Ce n’est pas tant la militarisation de la vie politique qui est redoutée, mais la perpétuation du système politique en place depuis l’indépendance. Le système politique algérien est traditionnellement de type collégial dans lequel l’institution militaire joue un rôle-clé sans pour autant gouverner. Ce qui est redouté est l’échec d’une véritable transition qui puisse permettre le transfert progressif et négocié du pouvoir vers une élite politique légitimement élue.

Le problème de la représentativité du hirak s’est posé avec acuité. Comment cette question sera-t-elle résolue ?

Il s’agit d’une question difficile, car le leadership est assimilé à la domination et l’autoritarisme. Les contestataires craignent que les leaders dévient de leur mission, qu’ils soient soumis aux pressions ou récupérés par la cooptation. Le syndrome du leader reflète une vraie crise de confiance qui rend suspecte l’idée d’une représentation. Ceci étant, de plus en plus d’appels sont lancés dans cette direction sous forme de comités populaires locaux ou de coordinations corporatistes et inter-corporatistes… Il est évident que la mobilisation populaire aura très vite besoin d’un minimum d’encadrement pour transformer le rejet en projets et les slogans en propositions politiques. Je pense que ce passage se fera naturellement.
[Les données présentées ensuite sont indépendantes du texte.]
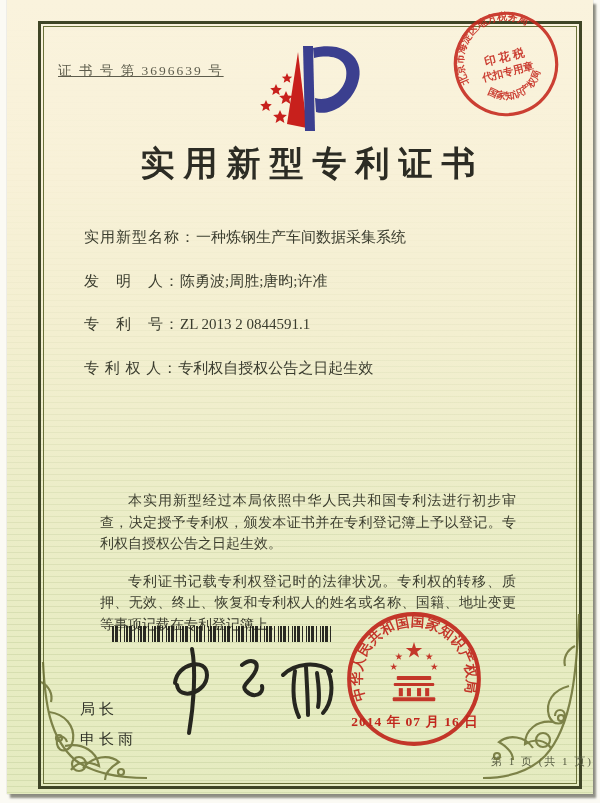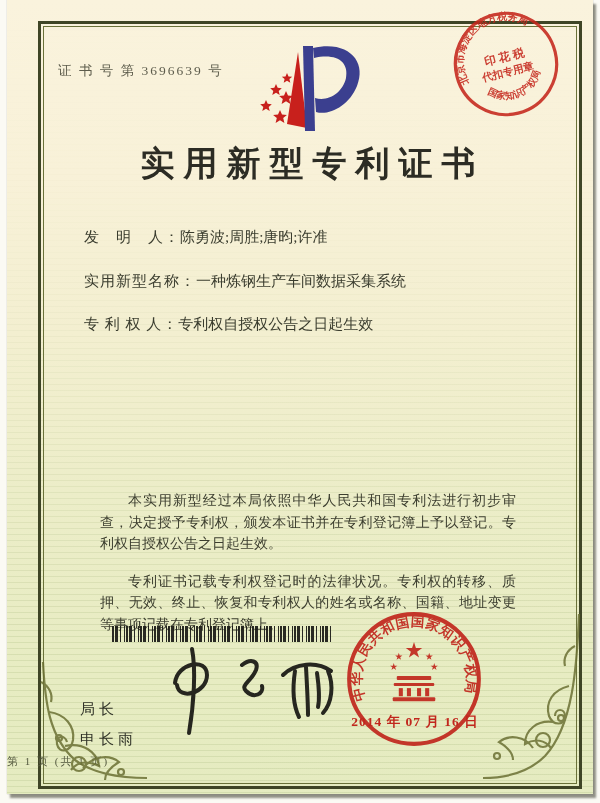"证 书 号 第 3696639" .cert-no { text-decoration: none -> underline }
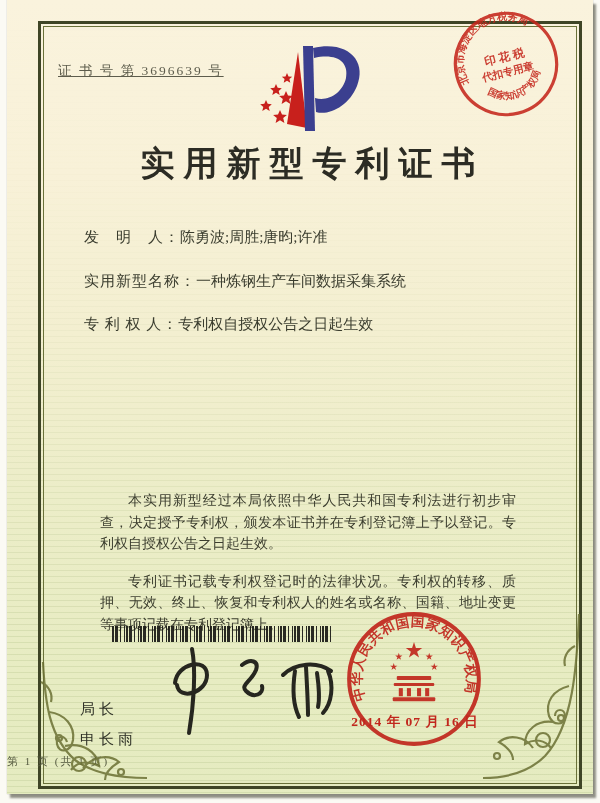"发 明 人：陈勇波;周胜;唐昀;许准" div.field { order: before "实用新型名称：一种炼钢生产车间数据采集系统" -> after "实用新型名称：一种炼钢生产车间数据采集系统" }
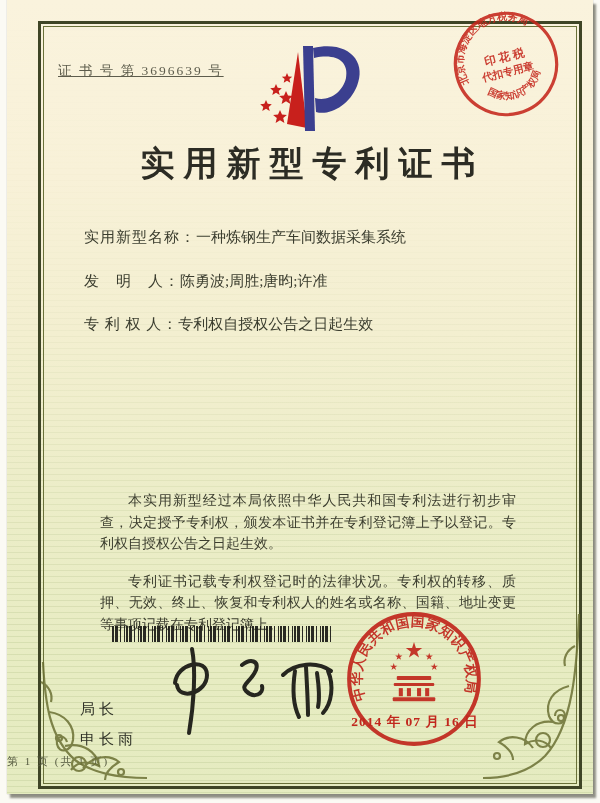"专 利 号：ZL 2013 2" div.field { html: none -> <div><span>专 利 号：</span><span>ZL 2013 2 0844591.1</span></div> }
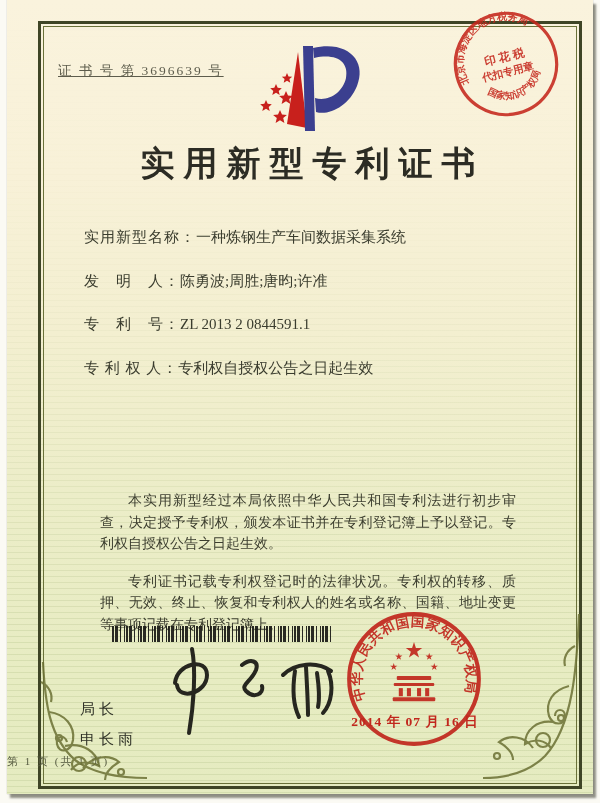"第 1 页 (共 1" .footer { text-align: left -> right }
Des personnalités politiques connues ont été huées lors des marches. Comment expliquez-vous ces incidents ?

La démocratie de façade mise en place depuis des lustres s’est révélée très néfaste pour la classe politique et surtout les partis de l’opposition. C’est d’ailleurs ce qui explique aussi la difficulté de parvenir à une représentation du soulèvement. Cette démocratie de façade a autorisé le multipartisme, mais a empêché le pluralisme. Elle a permis les élections, mais prévenu l’alternance. Elle a permis la liberté d’expression, mais a étouffé le militantisme. Le résultat est le discrédit des partis politiques de l’opposition, assimilés aux partis de l’allégeance par un discours de diabolisation. Or, s’il est vrai que ces formations ont leurs torts, il est indéniable qu’elles sont aussi victimes.

Des enseignants et des étudiants essayent de s’organiser en coordinations… Que peuvent-ils apporter au mouvement populaire ?

Traditionnellement, le monde de l’université apporte deux choses aux mouvements sociaux : la mobilisation jeune et dynamique et les idées innovantes et opérationnelles. Bien plus que le corps enseignant, les étudiants font preuve d’un engagement remarquable. Ils sont organisés, mobilisés, enthousiastes et plein d’espoir. Le point faible est sans doute leur hésitation à dépasser l’auto-organisation et passer à une vraie organisation dotée de représentations légitimes.

Ils sont eux aussi victimes du syndrome du leadership que l’on peut expliquer par l’influence extrêmement négative des organisations estudiantines affiliées au pouvoir politique. Là encore, le mouvement estudiantin a besoin de maturation pour produire en douceur et naturellement ses représentants.